:: Dataset entries
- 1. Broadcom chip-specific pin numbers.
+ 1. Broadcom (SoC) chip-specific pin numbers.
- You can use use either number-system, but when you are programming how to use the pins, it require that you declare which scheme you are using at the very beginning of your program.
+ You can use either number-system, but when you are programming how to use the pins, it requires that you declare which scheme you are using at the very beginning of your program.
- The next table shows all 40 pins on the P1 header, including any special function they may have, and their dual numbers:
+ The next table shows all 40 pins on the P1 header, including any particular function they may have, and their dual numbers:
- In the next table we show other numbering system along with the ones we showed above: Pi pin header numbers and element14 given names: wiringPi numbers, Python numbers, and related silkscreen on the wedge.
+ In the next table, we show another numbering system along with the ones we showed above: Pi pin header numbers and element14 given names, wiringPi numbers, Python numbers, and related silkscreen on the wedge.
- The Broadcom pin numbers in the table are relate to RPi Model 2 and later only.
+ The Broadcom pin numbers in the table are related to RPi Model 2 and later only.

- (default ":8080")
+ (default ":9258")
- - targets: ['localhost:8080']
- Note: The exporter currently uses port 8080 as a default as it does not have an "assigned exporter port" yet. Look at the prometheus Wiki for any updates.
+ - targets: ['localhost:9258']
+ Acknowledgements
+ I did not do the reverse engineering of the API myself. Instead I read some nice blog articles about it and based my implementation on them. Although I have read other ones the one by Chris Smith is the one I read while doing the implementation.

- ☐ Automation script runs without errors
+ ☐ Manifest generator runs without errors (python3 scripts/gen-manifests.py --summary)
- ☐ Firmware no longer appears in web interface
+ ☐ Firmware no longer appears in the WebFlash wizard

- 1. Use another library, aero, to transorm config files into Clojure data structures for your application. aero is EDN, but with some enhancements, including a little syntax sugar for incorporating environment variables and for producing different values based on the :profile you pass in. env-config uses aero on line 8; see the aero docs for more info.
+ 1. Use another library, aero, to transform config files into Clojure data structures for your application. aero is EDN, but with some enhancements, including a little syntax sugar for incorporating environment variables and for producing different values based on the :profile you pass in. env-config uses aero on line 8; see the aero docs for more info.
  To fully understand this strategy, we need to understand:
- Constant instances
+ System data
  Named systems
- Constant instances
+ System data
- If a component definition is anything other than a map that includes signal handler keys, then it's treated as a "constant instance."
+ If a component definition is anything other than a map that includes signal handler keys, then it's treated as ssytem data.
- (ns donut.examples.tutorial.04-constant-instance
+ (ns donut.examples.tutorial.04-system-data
::::
** Your instructions **
Using the entries, return every line where the word "default" can be found.

** Response box **
- (default ":8080")
+ (default ":9258")
- Note: The exporter currently uses port 8080 as a default as it does not have an "assigned exporter port" yet. Look at the prometheus Wiki for any updates.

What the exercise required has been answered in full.